Here is a list of the seasonal foods of winter:
Avocado, Beets, Broccoli, Brussels Sprouts, Cabbage, Carrots, Cauliflower, Celeriac, Celery, Chicory, Endive, Escarole, Fennel, Grapefruit, Horseradish, Jerusalem Artichoke, Kale, Kiwi, Kohlrabi, Kumquats, Leeks, Lemons, Mandarin Oranges, Onions, Oranges, Parsnips, Pears, Persimmons, Potatoes, Radicchio, Rutabaga, Satsumas, Shallots, Sweet Potatoes, Tangerines, Turnips, Winter Squash*
(*These were found using the following link, where you can learn more about seasonal produce: http://localfoods.about.com/od/whatsinseason/a/WinterFruitVeg.htm)

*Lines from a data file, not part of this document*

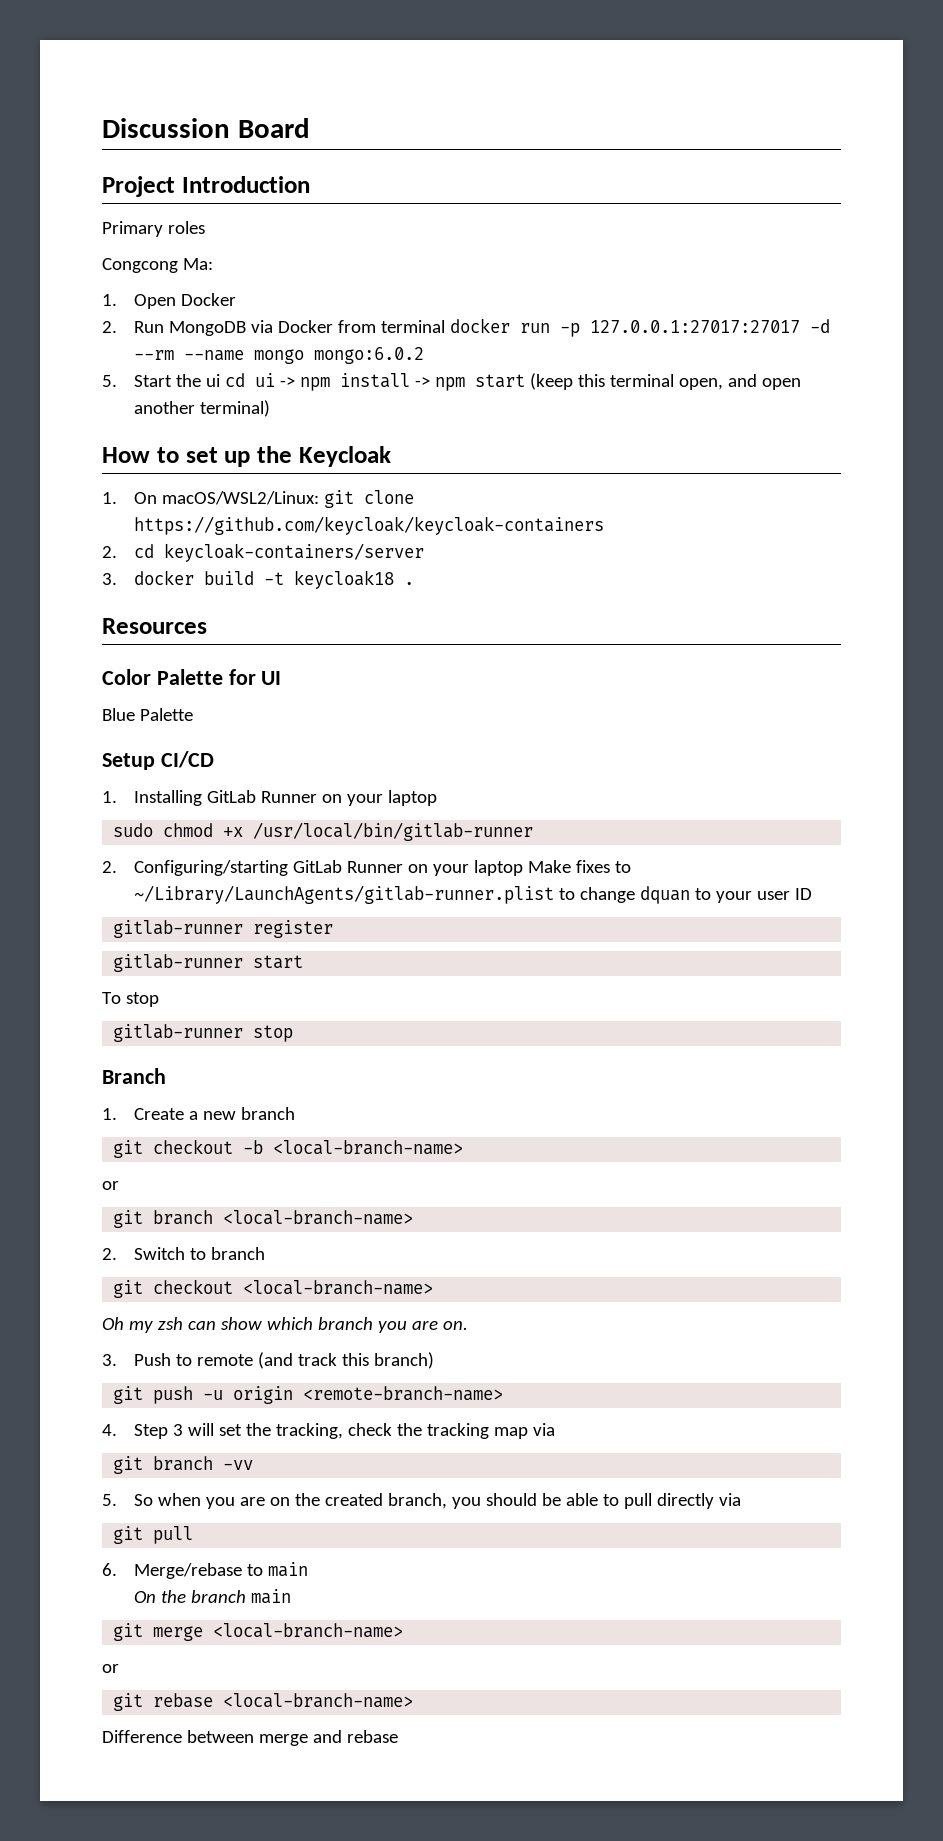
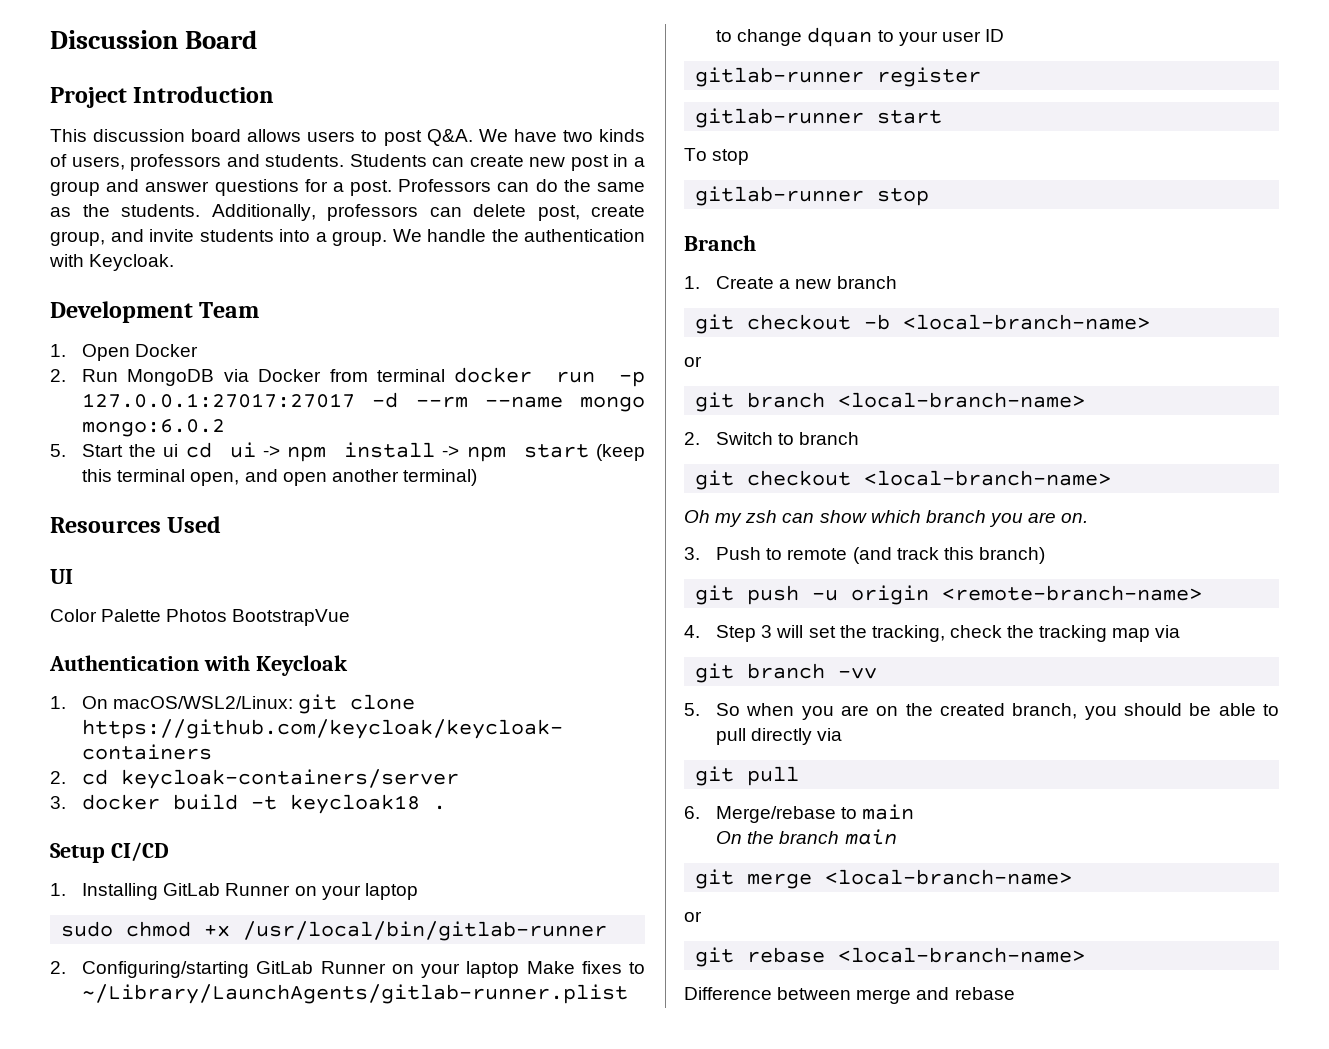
[102,221,205,237] [102,258,213,273] Primary roles // Congcong Ma: -> [50,129,645,146] [50,154,645,171] [50,179,645,196] [50,204,645,221] [50,229,645,246] [49,254,175,271] [50,301,260,323] This discussion board allows users to post Q&A. We have two kinds of users, professors and students. Students can create new post in a group and answer questions for a post. Professors can do the same as the students. Additionally, professors can delete post, create group, and invite students into a group. We handle the authentication with Keycloak. // Development Team
[102,446,292,467] How to set up the -> [50,516,222,533] [50,569,73,584] [50,609,351,626] [49,655,250,671] Resources Used // UI // Color Palette Photos BootstrapVue // Authentication with
[102,618,207,634] [102,669,282,685] [102,708,193,721] // Resources // Color Palette for UI // Blue Palette -> (447, 807) none

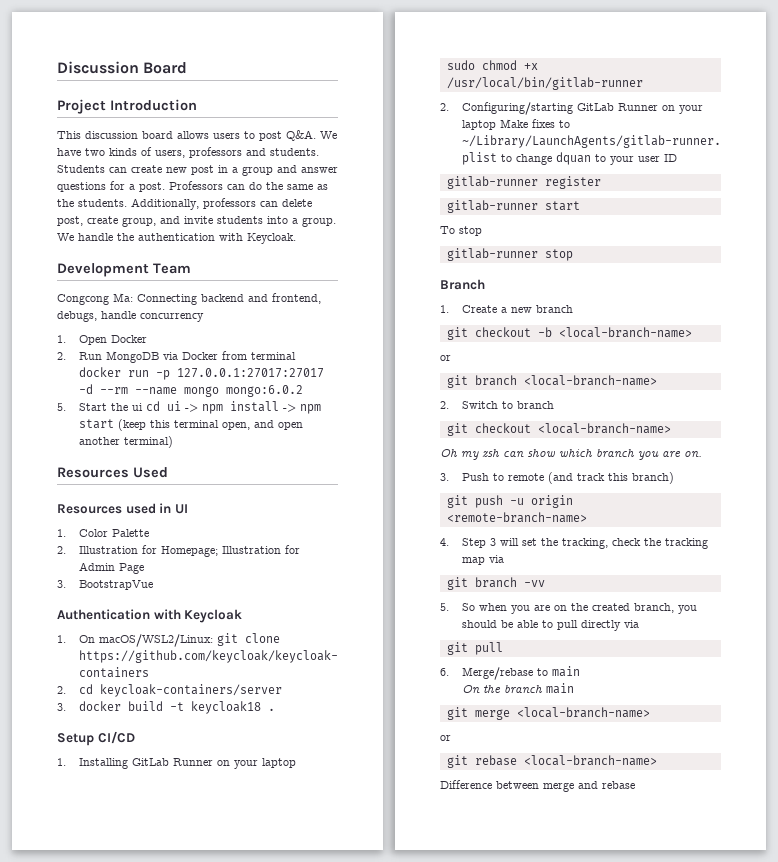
(260, 310) none -> [57,293,321,305] [57,311,204,322] // Congcong Ma: Connecting backend and frontend, debugs, handle concurrency
(222, 524) none -> [57,503,172,514] Resources used in
(73, 576) none -> [57,529,66,537] 1.
[166,609,228,622] Photos -> [57,545,300,557] [78,562,144,574] [57,580,66,588] // 2. Illustration for Homepage; Illustration for Admin Page // 3.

Enjoy them all. Try new things. Remember, don’t let the couch lure you into curling up all winter long- find balance with the couch and other winter activities like skiing, sledding, walking, and plain old playing in the snow if you live in an area that snows.
Sharing this winter recipe from the "Monthly Recipe Club" that would be an excellent addition for the cold months-
Creamy Roasted Tomato Soup (yummy on cold nights with added grilled cheese sandwiches)
1 hour 13 Ingredients
7 Tomato (sliced into quarters)
2 Sweet Onion (coarsely chopped)
4 Garlic (cloves, peeled)
1 tbsp Extra Virgin Olive Oil
2 cups Vegetable Broth
1 tbsp Thyme
1 tsp Oregano
1/8 tsp Cayenne Pepper
1 tbsp Apple Cider Vinegar
1/2 cup Basil Leaves (chopped)
1 cup Unsweetened Almond Milk
Sea Salt & Black Pepper (to taste)
1/2 cup Baby Spinach (chopped)
Preheat the oven to 410ºF (210ºC). Toss your tomatoes, onion, and garlic cloves in olive oil and season with sea salt and pepper. Place on a large parchment-lined baking sheet and bake for 40 to 50 minutes.
In the meantime, add your vegetable broth, thyme, oregano, cayenne pepper, basil leaves, and apple cider vinegar to a large stockpot. When your veggies are roasting, add them to your stock pot. Stir in almond milk.
Transfer the mixture to a blender and blend in batches until pureed. Ensure you leave a place for the steam to escape to avoid the lid bursting off during blending.
Transfer pureed soup back to stock pot and warm through over low heat. Serve topped with chopped spinach and a slice of bread for dipping.
Leftovers- Refrigerate in an airtight container for up to four days. Freeze for up to three months.